Le Conseil national veut une loi sur le négoce de matières premières et l’application des sanctions contre la Russie

Selon le postulat de sa Commission de politique extérieure, que le Conseil national a adopté aujourd’hui, l’application actuelle des sanctions, qui mise sur l’approche volontaire, met en danger la réputation de la Suisse. Le Conseil fédéral doit désormais identifier et combler les lacunes des embargos sur le pétrole et le charbon russes. Hier, une motion du PS lui demandant d'établir un cadre légal pour le négoce de matières premières a également été adoptée. Celui-ci pourrait poser les fondements d’une future autorité de surveillance de ce secteur à haut risque, comme Public Eye le martèle depuis bientôt dix ans.

Le Conseil national a adopté aujourd’hui par 135 voix contre 50 un postulat déposé par sa Commission de politique extérieure (CPE-N) et défendu par Hans-Peter Portmann (PLR, ZH) et Nicolas Walder (Les Vert·e·s, GE). Celui-ci demande au Conseil fédéral de rédiger un rapport présentant «comment les sanctions contre la Russie dans le secteur des matières premières sont actuellement respectées et où subsistent des lacunes». Une large majorité du Parlement réagit ainsi enfin aux critiques toujours plus nombreuses, en Suisse et à l'étranger, concernant le laxisme du Conseil fédéral à l’égard du secteur des matières premières dans le contexte de l’invasion de l’Ukraine par la Russie.  

C’est le négoce de pétrole russe, soumis à un prix plafond depuis fin 2022, qui demande le plus d’attention politique.

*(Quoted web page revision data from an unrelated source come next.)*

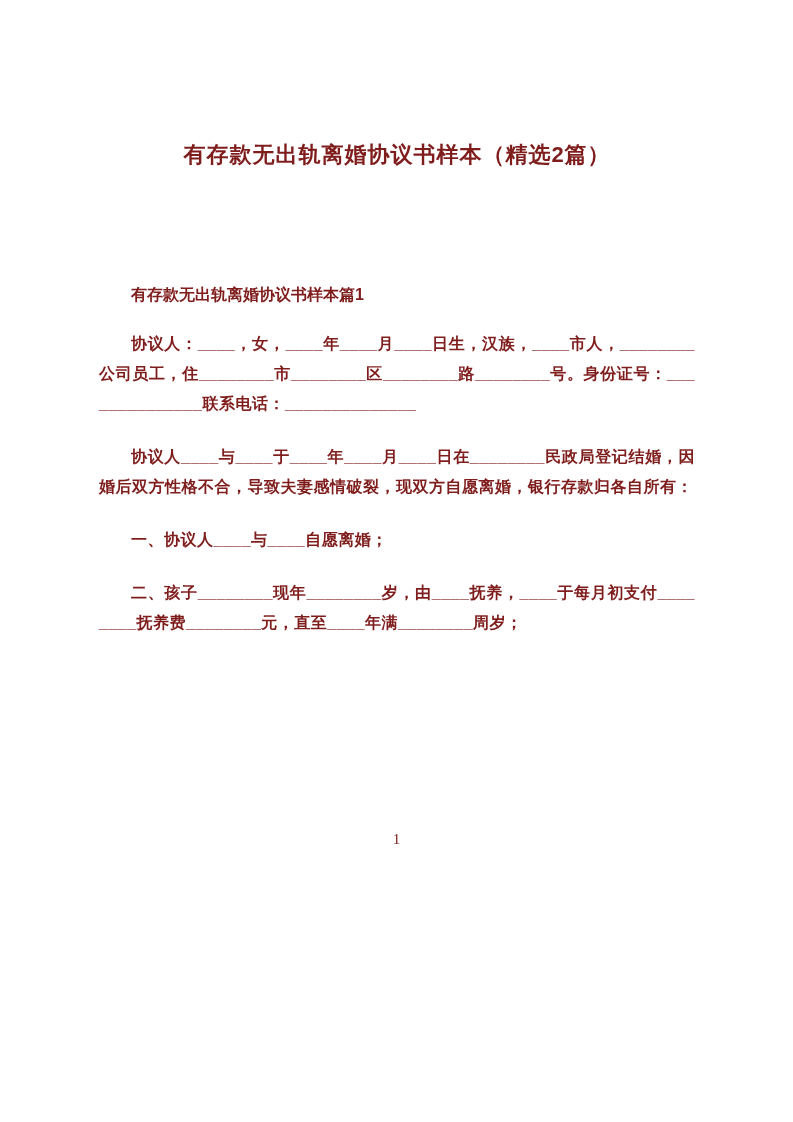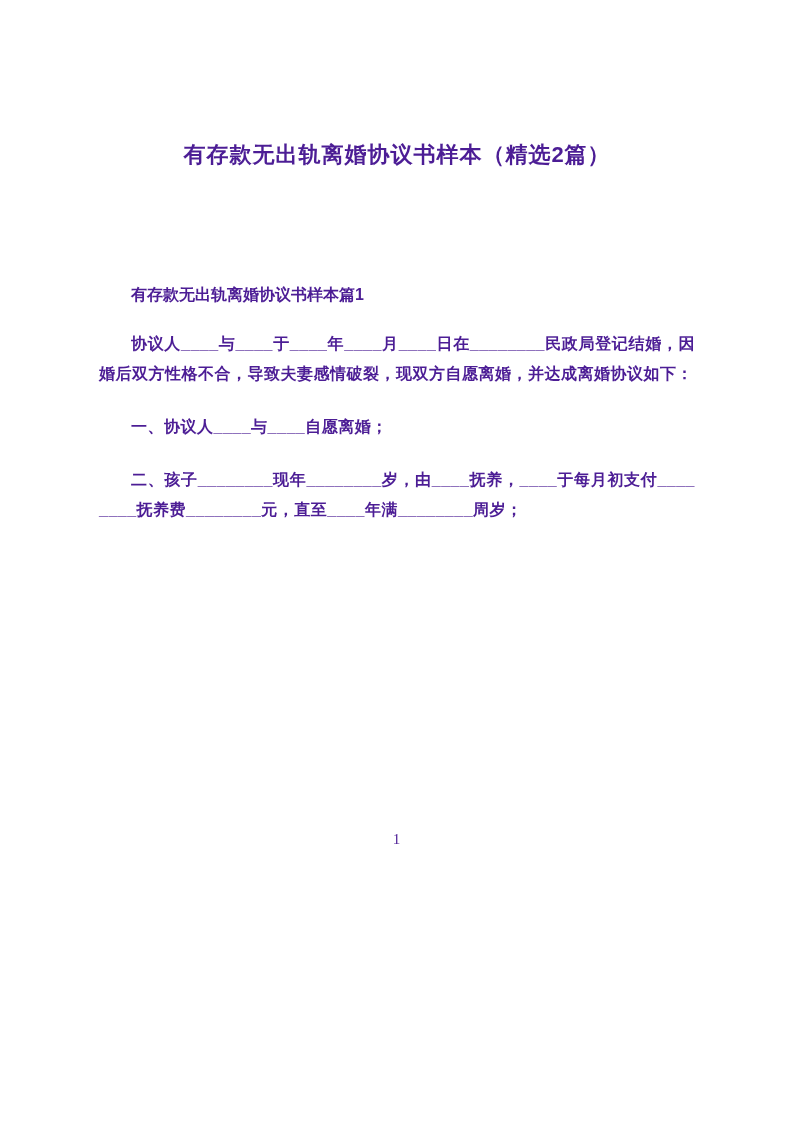--- a/index.html
+++ b/index.html
@@ -14,7 +14,7 @@
     height: 896px;
     margin: 0 auto;
     background: #ffffff;
-    color: #4c1d95;
+    color: #7f1d1d;
     font-family: "Liberation Sans", sans-serif;
     overflow: hidden;
   }

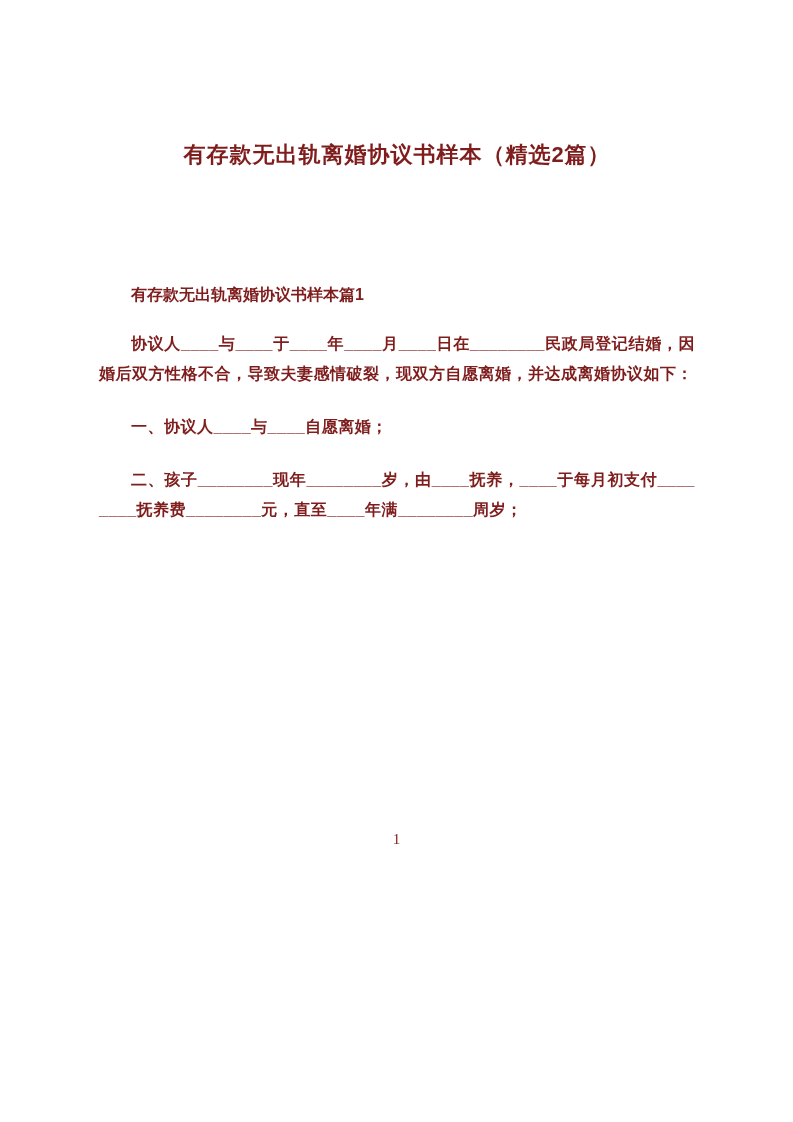--- a/index.html
+++ b/index.html
@@ -75,6 +75,7 @@
     <h2 class="section-heading">有存款无出轨离婚协议书样本篇1</h2>
 
 
+    <p class="para">协议人：____，女，____年____月____日生，汉族，____市人，________公司员工，住________市________区________路________号。身份证号：______________联系电话：______________</p>
 
     <p class="para">协议人____与____于____年____月____日在________民政局登记结婚，因婚后双方性格不合，导致夫妻感情破裂，现双方自愿离婚，并达成离婚协议如下：</p>
 

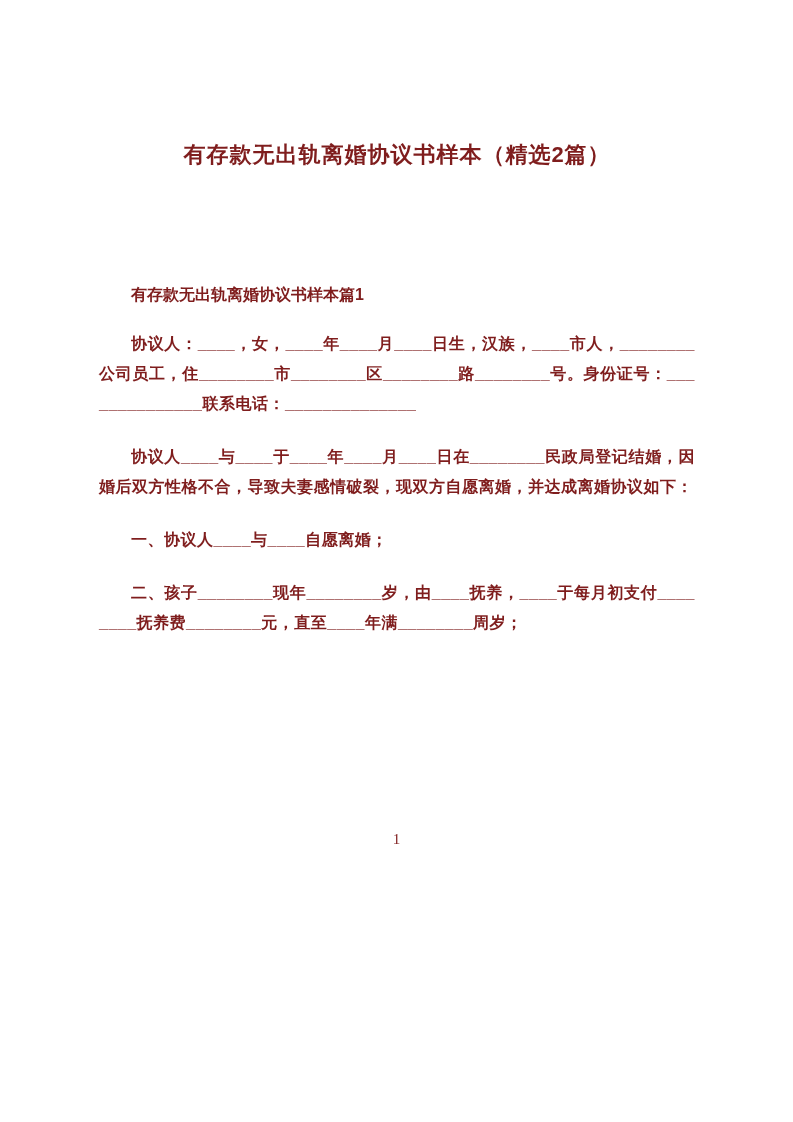--- a/index.html
+++ b/index.html
@@ -77,7 +77,7 @@
 
     <p class="para">协议人：____，女，____年____月____日生，汉族，____市人，________公司员工，住________市________区________路________号。身份证号：______________联系电话：______________</p>
 
-    <p class="para">协议人____与____于____年____月____日在________民政局登记结婚，因婚后双方性格不合，导致夫妻感情破裂，现双方自愿离婚，并达成离婚协议如下：</p>
+    <p class="para">协议人____与____于____年____月____日在________民政局登记结婚，因婚后双方性格不合，导致夫妻感情破裂，现双方自愿离婚，银行存款归各自所有：</p>
 
     <p class="para">一、协议人____与____自愿离婚；</p>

Ce mécanisme, visant à limiter les revenus du gouvernement russe, n’a d’effet que si les autorités compétentes – en Suisse, le Secrétariat d’État à l’économie (SECO) – effectuent également des contrôles. Les négociants en pétrole genevois, qui vendaient encore, au début de 2022, 50 à 60% du pétrole russe, n’ont toutefois guère eu à s’en préoccuper, comme l’a montré une enquête de Public Eye. De nombreuses nouvelles entités juridiques, dont les sources de financement et les bénéficiaires sont tenus secrets, sont apparues, faisant de ce secteur déjà opaque une véritable boîte noire. De plus, une lacune dans la loi sur les embargos semble permettre aux entreprises helvétiques de contourner les sanctions en Suisse, à travers des filiales prétendument indépendantes à l'étranger.  

Depuis avril 2022, le négoce de charbon en provenance de Russie est également sanctionné. Public Eye a montré que, jusqu’à cette date, les trois quarts des exportations russes de la plus polluante des énergies fossiles étaient négociés à Zoug et en Suisse orientale. Il est impératif de clarifier si et comment ces négociants, qui s’approvisionnaient quasiment exclusivement en charbon russe, continuent d'opérer depuis le territoire helvétique car, en principe, l’embargo a rendu leur modèle d’affaires obsolète.  

Le contournement des sanctions n’est que le dernier risque en date émanant de la place suisse du négoce de matières premières. Il aura toutefois fallu les bouleversements géopolitiques engendrés par l’invasion de l’Ukraine par la Russie pour que le Conseil national reconnaisse enfin l’urgence d'une réglementation. Hier, il a demandé une loi sur le commerce de matières premières, en adoptant, par 101 voix contre 89, le point principal d’une motion du groupe socialiste déposée au début de la guerre en Ukraine. Celle-ci doit désormais être approuvée par le Conseil des États. 

Public Eye demande depuis 2014 la mise en place d’un cadre légal spécifique au secteur suisse des matières premières ainsi qu’une autorité de surveillance étatique chargée de contrôler sa mise en œuvre. Par cette décision, le Conseil national pourrait avoir posé la première pierre d’une réglementation efficace de ce secteur à haut risque.